Kenapa seseorang atau suatu bangsa dituntut untuk menghasilkan karya? Tentu, pertanyaan ini tidak begitu penting.
Karya adalah esensi atau intisari seseorang. Orang yang tidak menghasilkan karya dalam hidupnya, maka tidak akan tampak ekistensinya. Karya adalah manifestasi (wujud) dari esensi, yang dipikirkan dan yang dirasakan (estetis). Karya bis dikatakan sebagai esensi yang dimaterikan, dibentuk, atau dibendakan. Misal, seseorang sedang memikirkan sebuah impian tentang rumah. Ia membayangkan model rumah ala Eropa atau rumah pohon misalnya. Ia ingin mewujudkan atau memanifestasikan cita-cita dan keinginannya menjadi nyata. Tidak sekadar menjadi angan dalam bayangan.
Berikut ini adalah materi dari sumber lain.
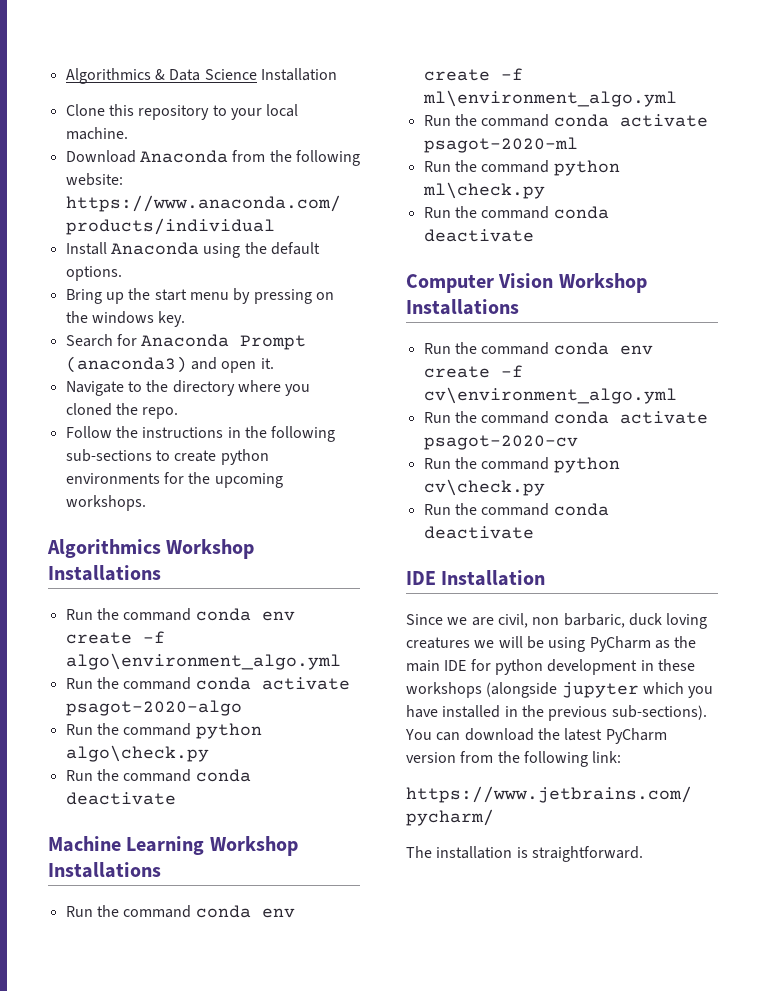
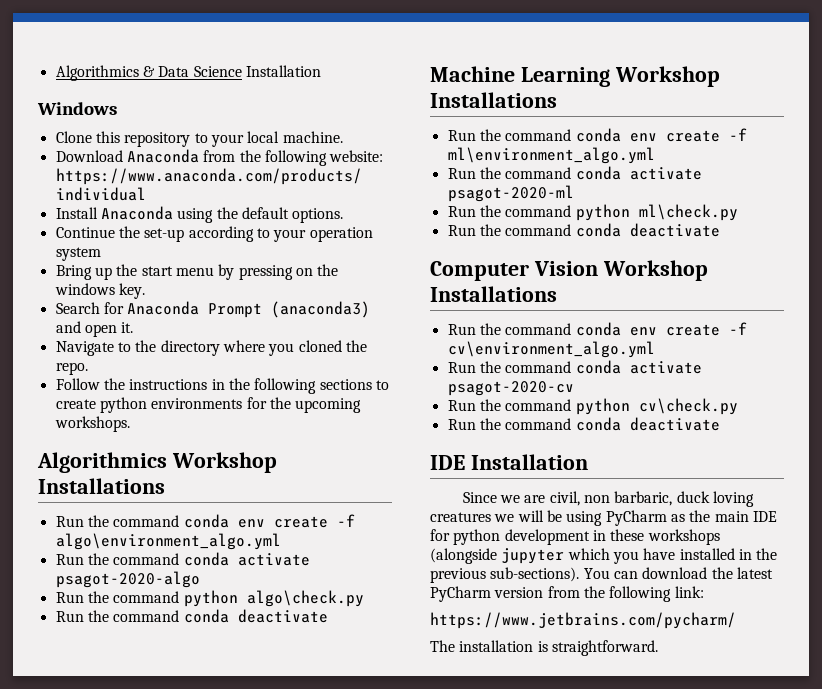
+ Windows
+ Continue the set-up according to your operation system
- Follow the instructions in the following sub-sections to create python environments for the upcoming workshops.
+ Follow the instructions in the following sections to create python environments for the upcoming workshops.

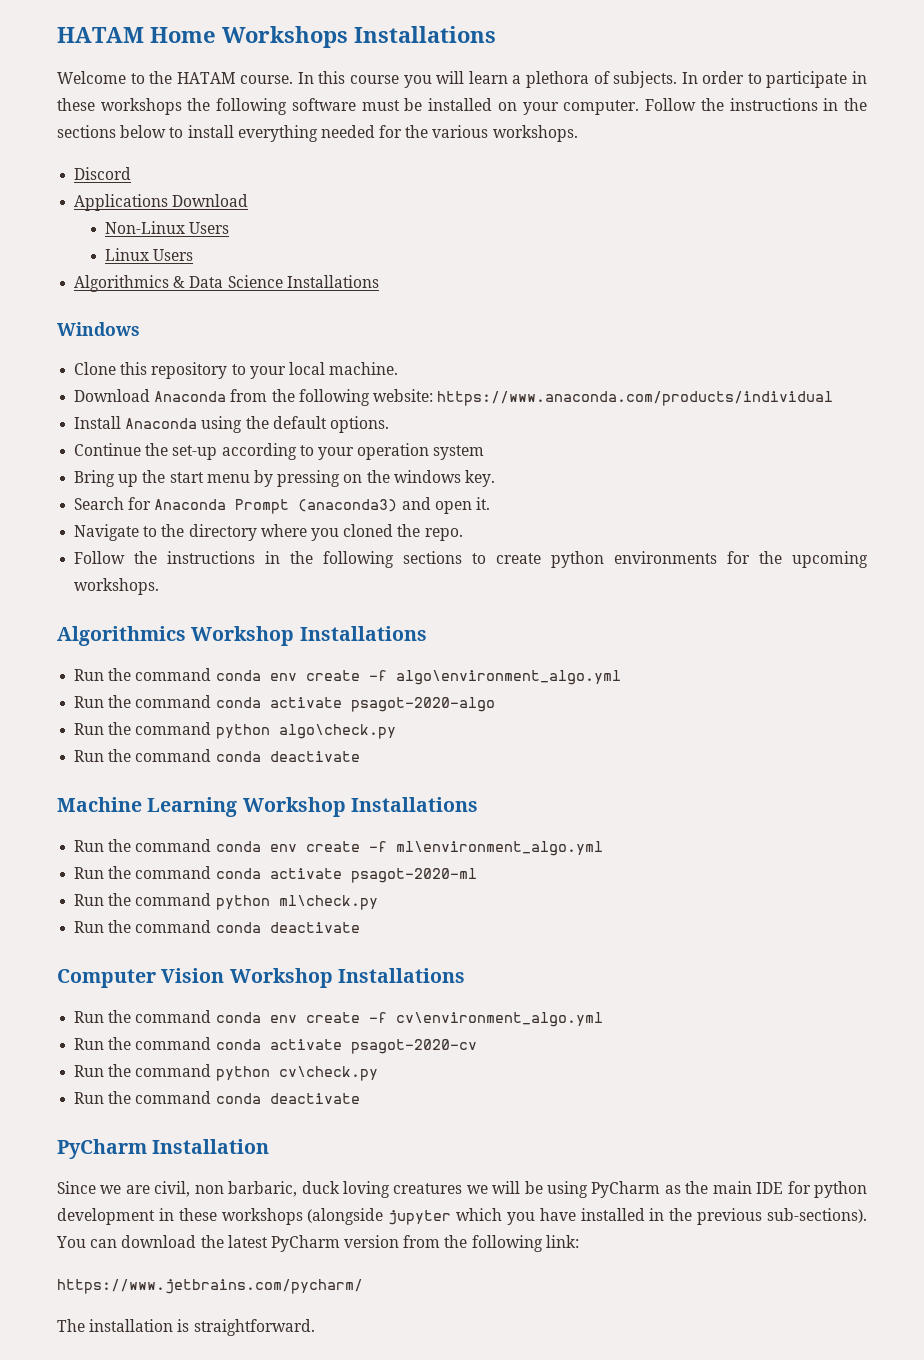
+ HATAM Home Workshops Installations
+ Welcome to the HATAM course. In this course you will learn a plethora of subjects. In order to participate in these workshops the following software must be installed on your computer. Follow the instructions in the sections below to install everything needed for the various workshops.
+ Discord
+ Applications Download
+ Non-Linux Users
+ Linux Users
- Algorithmics & Data Science Installation
+ Algorithmics & Data Science Installations
- IDE Installation
+ PyCharm Installation

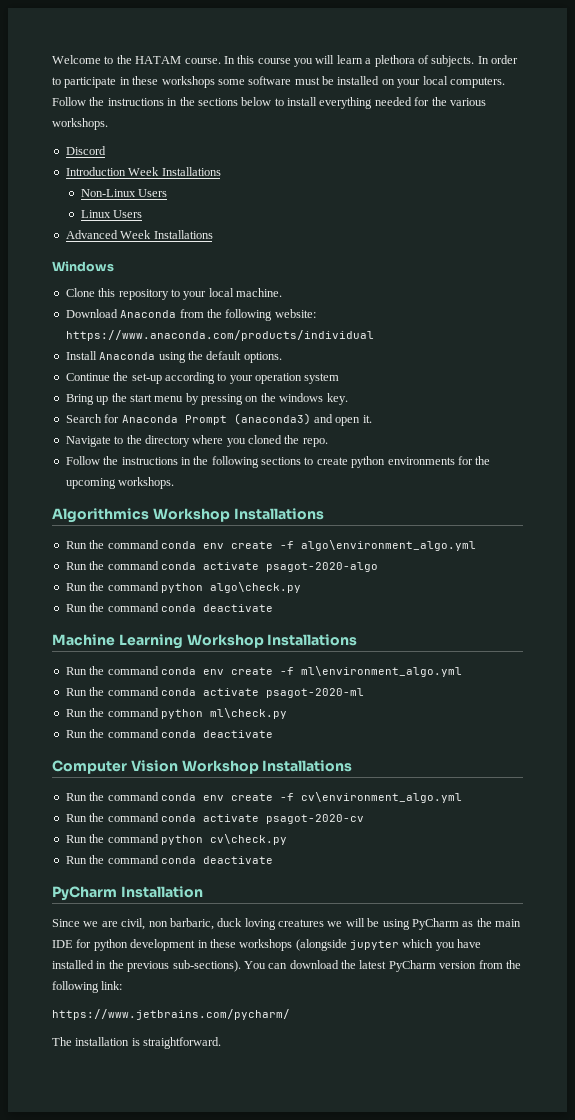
- HATAM Home Workshops Installations
- In order to participate in these workshops the following software must be installed on your computer.
+ In order to participate in these workshops some software must be installed on your local computers.
- Applications Download
+ Introduction Week Installations
- Algorithmics & Data Science Installations
+ Advanced Week Installations

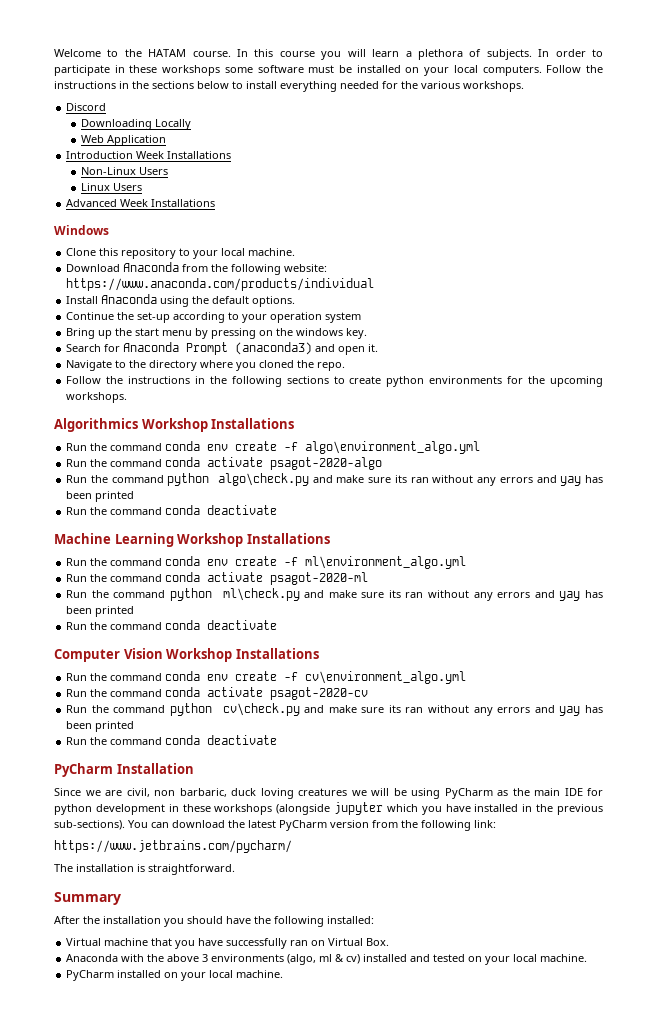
+ Downloading Locally
+ Web Application
- Run the command python algo\check.py
+ Run the command python algo\check.py and make sure its ran without any errors and yay has been printed
- Run the command python ml\check.py
+ Run the command python ml\check.py and make sure its ran without any errors and yay has been printed
- Run the command python cv\check.py
+ Run the command python cv\check.py and make sure its ran without any errors and yay has been printed
+ Summary
+ After the installation you should have the following installed:
+ Virtual machine that you have successfully ran on Virtual Box.
+ Anaconda with the above 3 environments (algo, ml & cv) installed and tested on your local machine.
+ PyCharm installed on your local machine.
Di dalam mewujudkan angan, bayangan, cita-cita, gagasan, atau ide tersebut, pertama, seseorang akan melihat prosesnya. Tingkat kesulitan yang akan dicapai. Waktu dan biayanya. Jarak tempuh pengerjaan, dan lain sebagainya secara mendetil. Kedua, keterlibatan, baik pribadi maupun kelompok. Pelukis Affandi memerlukan banyak hal untuk mewujudkan lukisannya. Dia akan mencari suasana dan obyek yang dapat menjadi perhatiannya secara esensi. Yang berkaitan dengan minat kejiwaannya. Kemudian mencari media. Media dimaksud adalah kanvas dan ukurannya untuk menampung ide dan gagasannya. Selanjutnya, perangkat kerja seperti kuas, tube dan cat, pembantu yang sigap, serta sarana-sarana lain yang dapat mempermudah jalannya proses perwujudan idenya. Semua hal berbentuk intisasri yang terpendam di dalam jiwa dan perasaannya akan lahir begitu saja ke dalam media kanvas yang sudah disediakan. Apa yang dia pikirkan, itu pula yang ditampakkan ke dalam kanvas. Apa yang menjadi intisari pikiran dan perasaannya, maka itu pula yang tampak. Namun, jangan salah, jika yang telah tampak itu akan mewujud ke dalam bentuk dan rupa yang berbeda. Misal, di dalam kanvas tertoreh gambar seorang gadis molek dengan tidak mengenakan sehelai benangpun. Asumsi tidak serta berkonotasi, sang pelukis sedang menikmati seonggok tubuh telanjang. Ada pula sesuatu di baliknya. Meskipun konotasi itu tidak sepenuhnya salah. Artinya, manifestasi esensi atau intisari itu dapat pula berwarna-warna rupa dan bentuknya.
Lalu, bagaimanakah dengan sejarah sebagai eksistensi? Eksistensi itu tidak dalam berupa bentuk karya. Eksistensi adalah sumber dan itu adalah si pembuat karya. Segala hal yang tertulis bagi penulis, segala rupa lukisan bagi pelukis, segala bentuk rumah sebagaimana contoh di awal bagi yang menginginkan sebuah rumah, dan seterusnya adalah sebuah karya. Sebuah hasil. Itulah esensi yang pengertiannya bisa bermacam-macam. Tinggal dari sudut mana melihatnya.